The production yields of strains are variable and unknown owing to its biological characteristic (Matthews 2006). Moreover, yield uncertainty is increased significantly when a vaccine strain is changed. The magnitude of this challenge is illustrated in the following quote from an industry representative (Committee
“certainly the best way to ensure this predictability of supply is not to recommend any [strain] changes, … a second best way is to minimize the number of strain changes. Each new strain can yield anywhere from 50 to 120 percent of the average strain.”
Thus, even if a new virus strain is predominant, a change is made only when the benefit from improved efficacy outweighs the risk associated with making the change in production. For instance, although new A/Fujian-like virus strains were widely spreading during the 2002-3 season, the Committee did not select
that strain because it was not suitable for large-scale manufacturing.

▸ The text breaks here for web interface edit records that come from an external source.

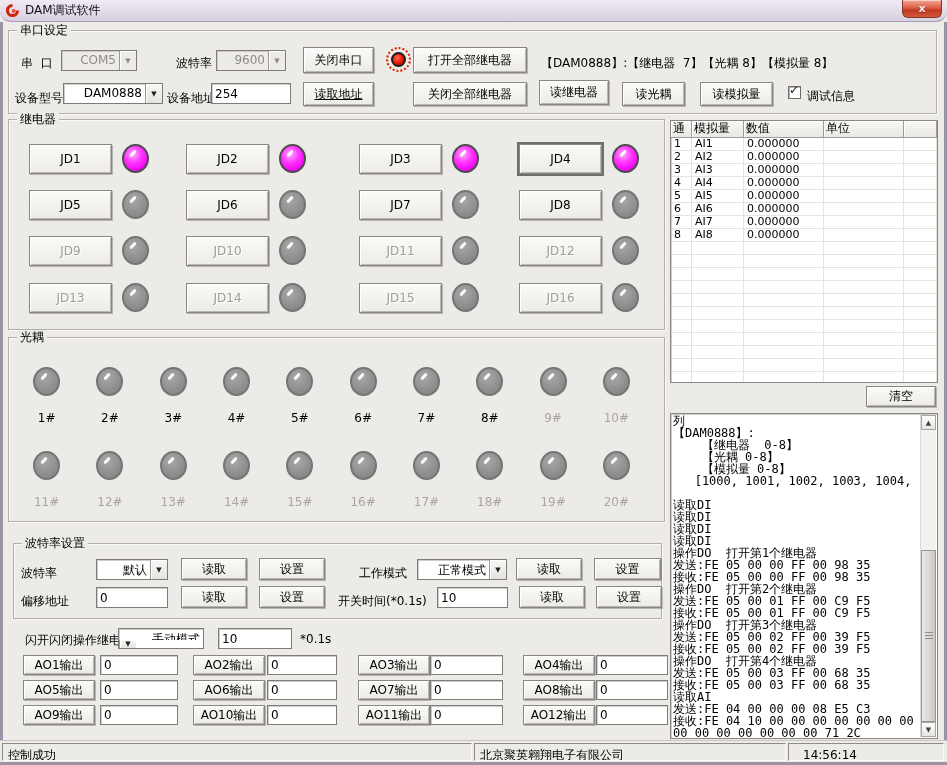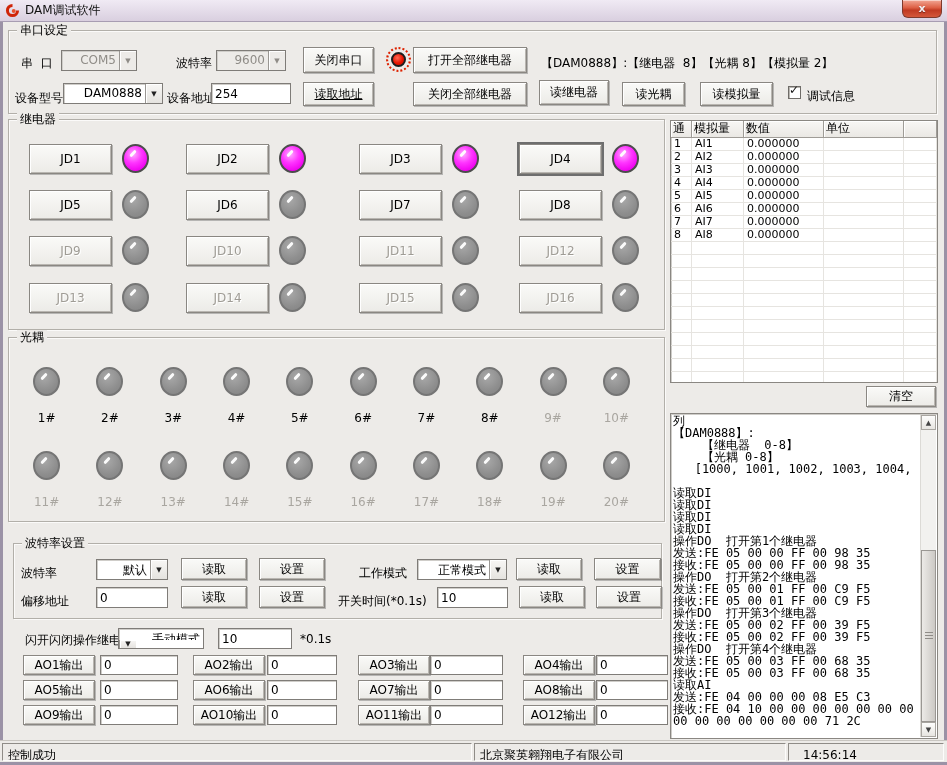--- a/index.html
+++ b/index.html
@@ -7,21 +7,21 @@
   #app { position:relative; width:947px; height:765px; background:#edebe8; overflow:hidden;
          font-size:12px; color:#000; }
   
   .frame { position:absolute; background:#9b92a6; z-index:0; }
   #frame-l { left:0; top:22px; width:3px; bottom:0; }
   #frame-r { right:0; top:22px; width:3px; bottom:0; }
   #frame-b { left:0; bottom:0; height:3px; width:100%; }
   
   .titlebar { position:absolute; left:0; top:0; width:947px; height:22px;
               background:linear-gradient(#f0eaf4,#d9cfdf); border-bottom:1px solid #a79db2;
-              display:flex; align-items:center; padding-left:5px; z-index:5; }
+              display:flex; align-items:center; padding-left:5px; z-index:5;border-radius:11px; }
   .title-text { margin-left:5px; font-size:12px; color:#111; }
   .close-btn { position:absolute; right:5px; top:0; width:40px; height:18px;
                border-radius:0 0 6px 6px; border:1px solid #7e3a2d; border-top:none;
                background:linear-gradient(#f2a795,#dd6045 45%,#c03a22 60%,#d4573a);
                display:flex; align-items:center; justify-content:center;
                box-shadow:inset 0 1px 0 rgba(255,255,255,.5); cursor:pointer; }
   .close-btn span { color:#f3ecee; font-size:11px; font-weight:bold; line-height:10px;
                     text-shadow:0 1px 1px rgba(0,0,0,.4); }
   
   .groupbox { position:absolute; border:1px solid #b2afa9;
@@ -144,21 +144,21 @@
       <span class="arrow">▼</span>
     </div>
     <span class="lbl" style="left:167px;top:24px;">波特率</span>
     <div class="combo disabled" style="left:207px;top:19px;width:70px;height:21px;">
       <span class="txt">9600</span>
       <span class="arrow">▼</span>
     </div>
     <button class="btn" style="left:294px;top:16px;width:71px;height:26px;">关闭串口</button>
     <span class="led-red" style="left:382px;top:21px;"></span>
     <button class="btn" style="left:404px;top:16px;width:114px;height:26px;">打开全部继电器</button>
-    <span class="lbl" style="left:532px;top:24px;">【DAM0888】:【继电器  8】【光耦 8】【模拟量 2】</span>
+    <span class="lbl" style="left:532px;top:24px;">【DAM0888】:【继电器  7】【光耦 8】【模拟量 8】</span>
 
     <span class="lbl" style="left:6px;top:59px;">设备型号</span>
     <div class="combo" style="left:54px;top:52px;width:100px;height:21px;">
       <span class="txt">DAM0888</span>
       <span class="arrow">▼</span>
     </div>
     <span class="lbl" style="left:158px;top:59px;">设备地址</span>
     <input class="field" style="left: 202px; top: 52px; width: 80px; height: 21px;" value="254">
     <button class="btn" style="left:294px;top:51px;width:71px;height:24px;text-decoration:underline;">读取地址</button>
     <button class="btn" style="left:404px;top:51px;width:114px;height:24px;">关闭全部继电器</button>
@@ -534,20 +534,21 @@
       <button class="btn ao-btn" style="left: 523px; top: 705px; width: 72px; z-index: 1;">AO12输出</button>
       <input class="field ao-field" value="0" style="left: 596px; top: 705px; width: 72px; z-index: 1;">
     </div>
 
   <div class="log-panel">
     <div class="log-lines" id="log-lines">
         <div class="log-line">列</div>
         <div class="log-line">【DAM0888】:</div>
         <div class="log-line">    【继电器  0-8】</div>
         <div class="log-line">    【光耦 0-8】</div>
+        <div class="log-line">    【模拟量 0-8】</div>
         <div class="log-line">   [1000, 1001, 1002, 1003, 1004, 1000]</div>
         <div class="log-line"></div>
         <div class="log-line">读取DI</div>
         <div class="log-line">读取DI</div>
         <div class="log-line">读取DI</div>
         <div class="log-line">读取DI</div>
         <div class="log-line">操作DO  打开第1个继电器</div>
         <div class="log-line">发送:FE 05 00 00 FF 00 98 35</div>
         <div class="log-line">接收:FE 05 00 00 FF 00 98 35</div>
         <div class="log-line">操作DO  打开第2个继电器</div>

It is clear that understanding the medical decision making requires the understanding of manufacturing operations, which I think is a great theme in the upcoming years for our field.

Al Roth on Market Design

Al Roth is a professor at Harvard (formerly the University of Pittsburgh: I still go to his house regularly, though he isn’t there anymore) who has done a lot of work in market design. His big success was work in stable matchings, and its application to the matching system between hospitals and medical residents. This work had a strong OR component: the heart of the system is the algorithm for finding stable matchings (matchings in which there is no resident, hospital pair, both of which would prefer to match with each other rather than the ones they had been assigned). You can get lots of pointers from his game theory, experimental economics, and market design page. Al recently gave a talk at Yahoo! Research as part of their Big Thinkers series. In the talk, he contrasted markets in kidneys (which I talked about a few weeks ago) with the market to match NY high school kids to schools:

Kidney transplants are necessary for end-stage renal disease, but there is a shortage of kidneys. Lack of compatibility and laws against kidney sales open up the possibility of a market designed kidney exchanged to increase the number of transplants. Roth explained the need for national exchanges as opposed to regional exchanges to increase the thickness in the market; 3-way exchanges that will add to a population of incompatible donor pairs; and opening up kidney exchanges to compatible patient-donor pairs as well.

In the example of matching students to high schools in New York City and Boston, where thickness isn’t a problem, there were too many transactions that led to congestion in the market. As many as 30,000 students in New York City were assigned to schools not on their choice list. The newly designed system incorporated a centralized clearinghouse to which students would submit their true preferences, instead of unreachable choices. The algorithm ensured that more students got accepted to their realistic first preferences and minimized the number of those rejected into their second choice pools.

As a side note, these Yahoo! (and Google) videos are a great resource: they attract the very best researchers who all obviously work very hard on their presentations.